__Problem statement__:
Where the data below has the string "integration", return the whole line.

Edit tracking data:
###
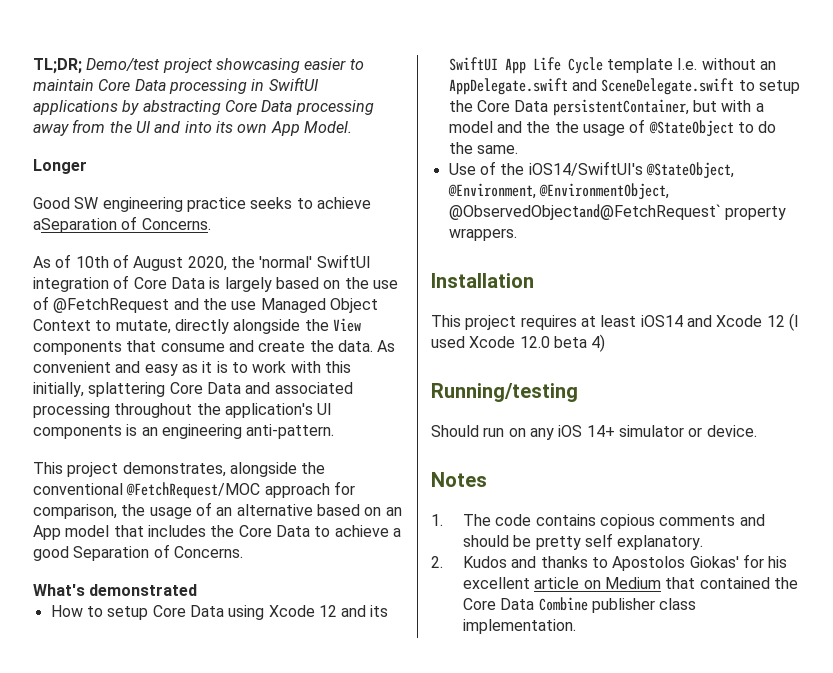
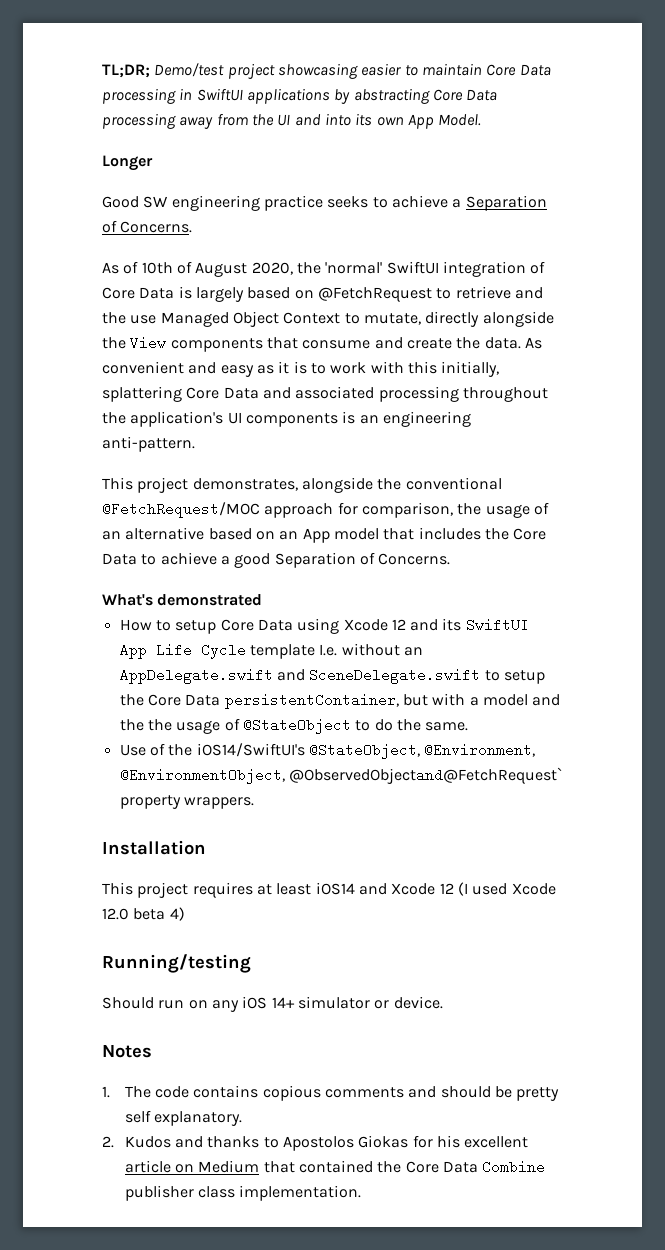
[33,218,117,233] aSeparation -> [452,195,547,211] a Separation
[344,277,398,289] [33,296,170,313] the use of @FetchRequest -> [317,286,511,302] @FetchRequest to retrieve
[689,556,739,568] Giokas' -> [358,1135,409,1148] Giokas

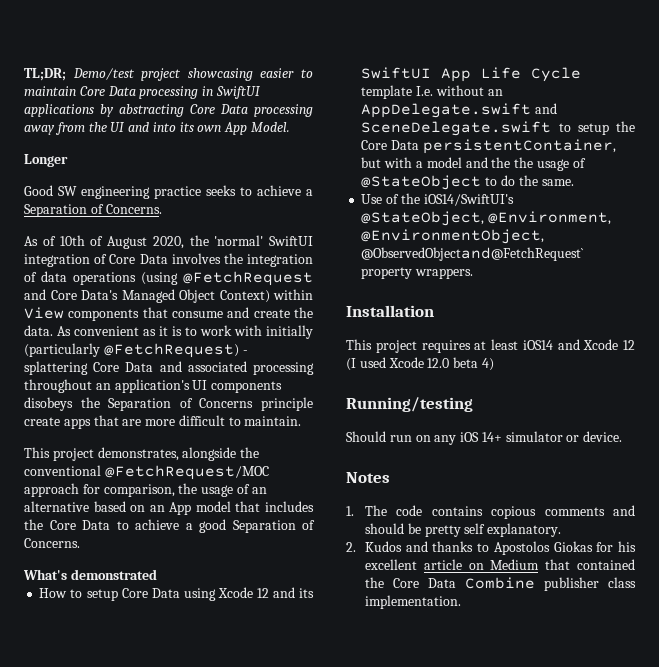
[178,286,543,302] [102,311,554,327] [102,337,126,349] is largely based on @FetchRequest to retrieve and the use Managed Object Context to mutate, directly alongside the -> [171,253,313,267] [24,271,313,286] [24,289,313,303] involves the integration of data operations (using @FetchRequest and Core Data's Managed Object Context) within
[188,362,254,377] and easy -> (139, 331) none
[407,361,500,377] this initially, -> [266,325,313,339] [24,343,248,358] initially (particularly @FetchRequest) -
[102,412,126,424] the -> [95,383,111,390] an
[342,411,471,427] [102,436,195,452] is an engineering anti-pattern. -> [24,397,313,411] [24,415,302,429] disobeys the Separation of Concerns principle create apps that are more difficult to maintain.

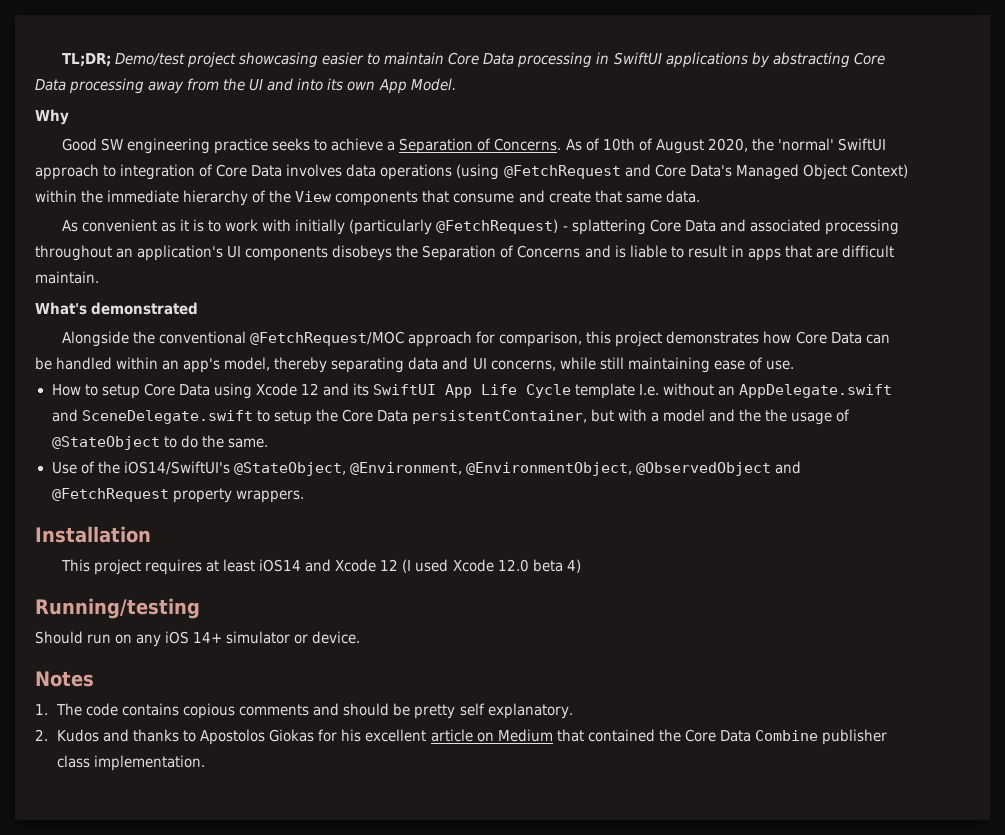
[24,154,68,167] Longer -> [35,109,69,125] Why
(162, 209) // -> (562, 144) none
(313, 241) none -> [35,164,117,180] approach to
[223,253,313,267] [24,272,37,282] the integration of -> (343, 170) none
(313, 294) none -> [81,190,292,206] the immediate hierarchy of the
[294,307,313,318] the -> [594,190,662,203] that same
(53, 330) none -> (700, 196) //
[261,397,313,411] [24,415,302,429] [24,447,237,461] principle create apps that are more difficult to maintain. // This project demonstrates, alongside -> [584,245,894,261] [35,271,99,284] [35,302,199,315] [61,331,129,347] and is liable to result in apps that are difficult maintain. // What's demonstrated // Alongside
[178,483,267,497] [24,501,314,515] [24,519,315,533] [24,538,80,548] [23,569,157,580] the usage of an alternative based on an App model that includes the Core Data to achieve a good Separation of Concerns. // What's demonstrated -> [586,331,890,347] [35,357,794,373] this project demonstrates how Core Data can be handled within an app's model, thereby separating data and UI concerns, while still maintaining ease of use.
[361,247,585,261] @ObservedObjectand@FetchRequest` -> [635,461,801,476] [51,488,169,502] @ObservedObject and @FetchRequest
###
__Task response__:
[178,286,543,302] [102,311,554,327] [102,337,126,349] is largely based on @FetchRequest to retrieve and the use Managed Object Context to mutate, directly alongside the -> [171,253,313,267] [24,271,313,286] [24,289,313,303] involves the integration of data operations (using @FetchRequest and Core Data's Managed Object Context) within
[223,253,313,267] [24,272,37,282] the integration of -> (343, 170) none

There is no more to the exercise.